Movie Theater Etiquette For Morons
Shut up! Maddox of thebestpageintheuniverse.net, has put together a video detailing six rules that all movie theater-goers should follow. It's movie etiquette for morons. Sadly, there are a lot of morons that go to movies and don't understand these basic rules.
First, I want all of you to watch the video above. In it, Maddox explains six rules that EVERYONE should follow while going to see a movie. Most of the rules boil down to one simple philosophy, shut up! Yes, shut up! It is so basic, yet the concept seems to allude many, many movie goers. Are you a doctor or an attorney? No? Oh, well maybe you're the President of the United States, or a fireman? No, none of those? Oh, well then you're not THAT important. So, shut up! If you think you have a reason to open your yap or tap away on a cellphone, you don't! If you desperately need to feel important and want to see if anyone has sent you a text or called, go outside and check your damn phone. Other than that, shut up and watch the movie.
I'd love to go see a movie whenever I like, but I can't trust the people sitting in front of me, or to the sides of me, or behind me. My biggest complaint is texting. It has has gotten so bad over the last few years that I now go out of my way to see a film during the weekdays in the afternoon. Even then, I sit in the far back hoping that my solitude will bring me peacem, yet, no matter how far I sit, or what time I watch, there is always someone within my line of sight that feel compelled to make their cellphone glow. But assholes texting aren't the only issue. I've decided to add two more rules below that were not covered in the video above. Feel free to tell me any rules I missed.
#7. Putting your dirty shoes, feet or socks upon the top of a seat so that you can stretch out and relax is, fucking rude. "But, nobody's here." "I like to stretch out." Fuck you. Fuck you. Oh, and fuck you. This isn't your palace. Did you buy the theater? No? So, shut up and put your feet down on the ground. "But, the floor is sticky?" Move. Most of all, that seat that you're using as an ottoman for the next two hours will be many peoples' headrest in the future, you inconsiderate fuck. How many times do you rest your head where your dirty shoes have been? Oh you don't do that? Okay, so now stop putting other peoples' heads through that.
#8. The movie theater is not your personal babysitter. Congratulations your parents. You and your special, or not so special someone chose to have sex and produce a child. How marvelous. While I hate when other people give out parenting advice I do feel it necessary in this case. Don't bring fucking kids to a movie that is NOT appropriate for them. Hi, R-rated film, yeah that's not okay for any kids still into Barbie Dolls and bumper cars. "Hey, no parent is that dumb." Really? Go tell that to the two geniuses that brought their two under ten kids with them to see The Conjuring. Yeah, that happened. Oh, and it's not an isolated case. Every horror film that I've seen in a theater, outside of maybe one or two has had a BAD parent(s) who brings their youngsters to watch blood and guts strewn across a screen. How delightful for them. "But they like scary movies" No, they don't. You do. "No, I swear this is what they wanted to go see." If they wanted to see "The Ring" you simply use this magical word, it's called, "NO." It's an amazing word. I believe it was invented by a 14th-century whaling captain.

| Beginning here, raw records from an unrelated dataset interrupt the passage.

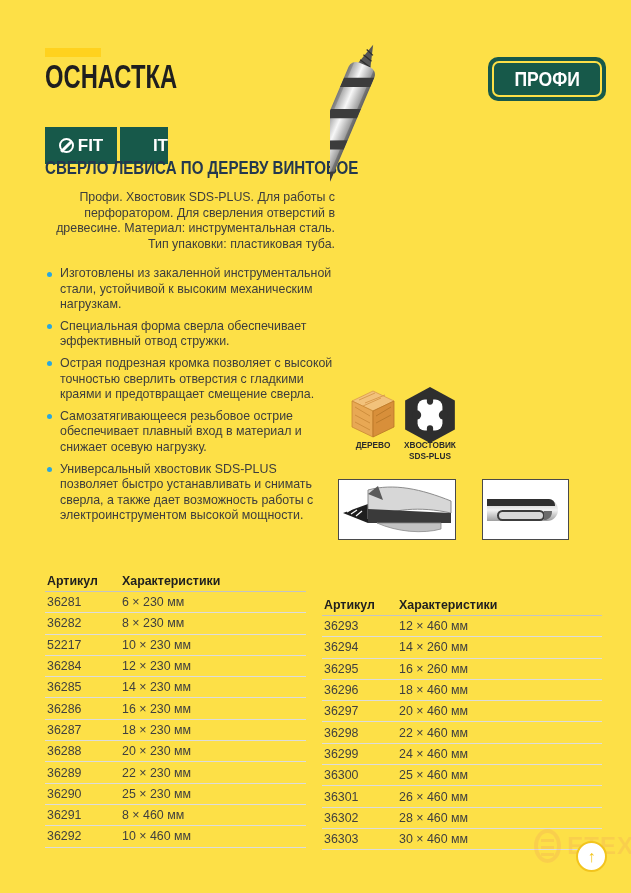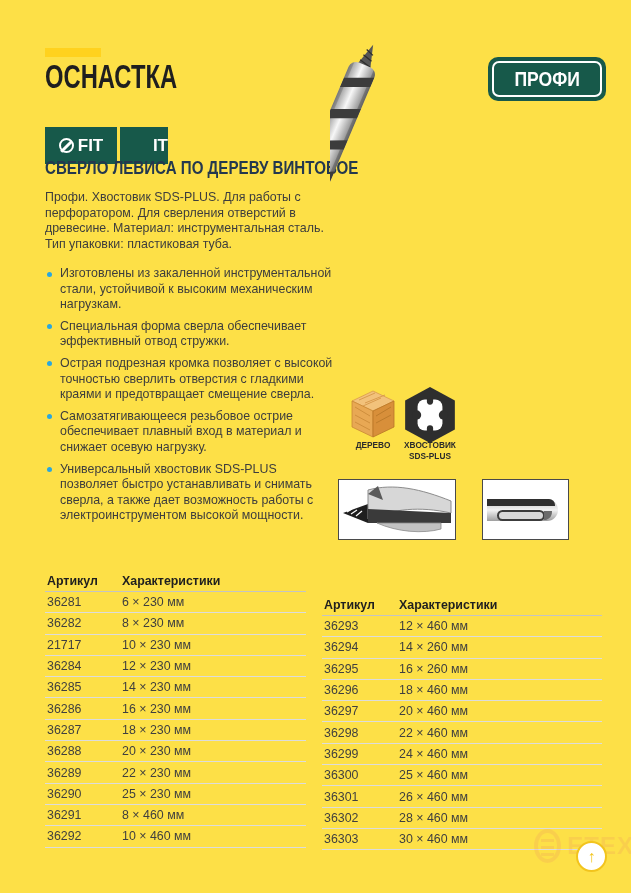--- a/index.html
+++ b/index.html
@@ -13,7 +13,7 @@
 
   .badge { position:absolute; left:488px; top:57px; width:118px; height:44px; background:#17594a;
            border-radius:10px; padding:4px; }
-  .badge-inner { width:100%; height:100%; border:2px solid #ffffff; border-radius:7px;
+  .badge-inner { width:100%; height:100%; border:2px solid #fde047; border-radius:7px;
                  display:flex; align-items:center; justify-content:center; }
   .badge-text { color:#ffffff; font-weight:700; font-size:20px; transform:scaleX(.88); white-space:nowrap; }
 

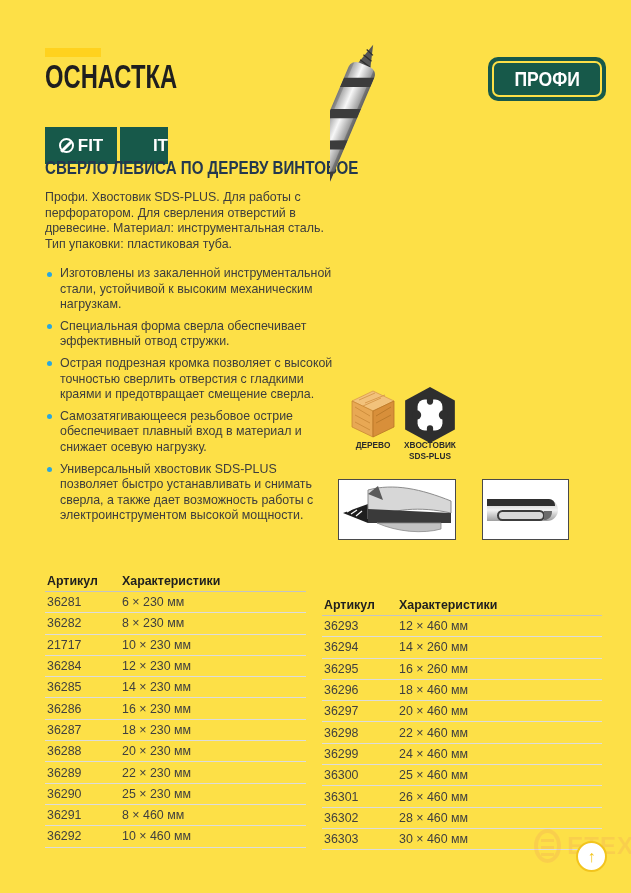--- a/index.html
+++ b/index.html
@@ -30,7 +30,7 @@
   .product-title { position:absolute; left:45px; top:158px; font-size:18px; font-weight:700; color:#24384e;
                    transform:scaleX(.84); transform-origin:0 0; white-space:nowrap; }
 
-  .description { position:absolute; left:45px; top:190px; width:290px; font-size:12.4px; line-height:15.6px; color:#3d3d3d; }
+  .description { position:absolute; left:45px; top:190px; width:290px; font-size:12.4px; line-height:15.6px; color:#3d3d3d;text-align:right; }
 
   .features { position:absolute; left:45px; top:266px; width:293px; }
   .feat { display:flex; margin-bottom:6px; }

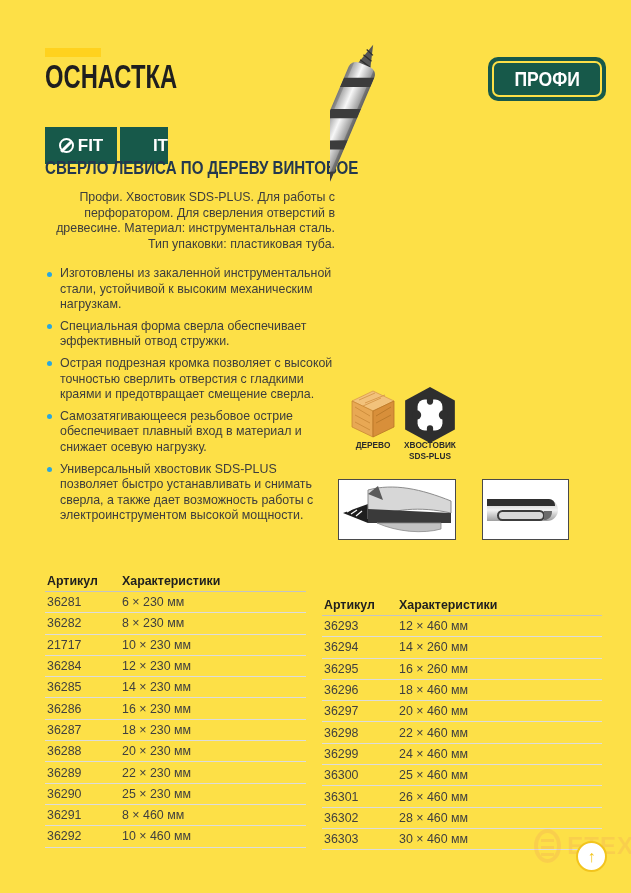--- a/index.html
+++ b/index.html
@@ -228,7 +228,7 @@
         </div>
 
         <div class="trow">
-          <span class="c1">21717</span>
+          <span class="c1">52217</span>
           <span class="c2">10 × 230 мм</span>
         </div>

"But, we couldn't find a babysitter" Oh, apparently films only come out for that one window of time and then they stop playing forever. That's news to me. "Well, we can't afford a babysitter." Um, if a babysitter is out of your price range, shelling out dough for tickets, food and drinks isn't exactly a wise investment. So, cut the shit and pay a babysitter. As adorable as you think your kids are, they're not to a stranger who just came to see a movie. We don't want to see your midgets turning a theater into their own personal fun-room.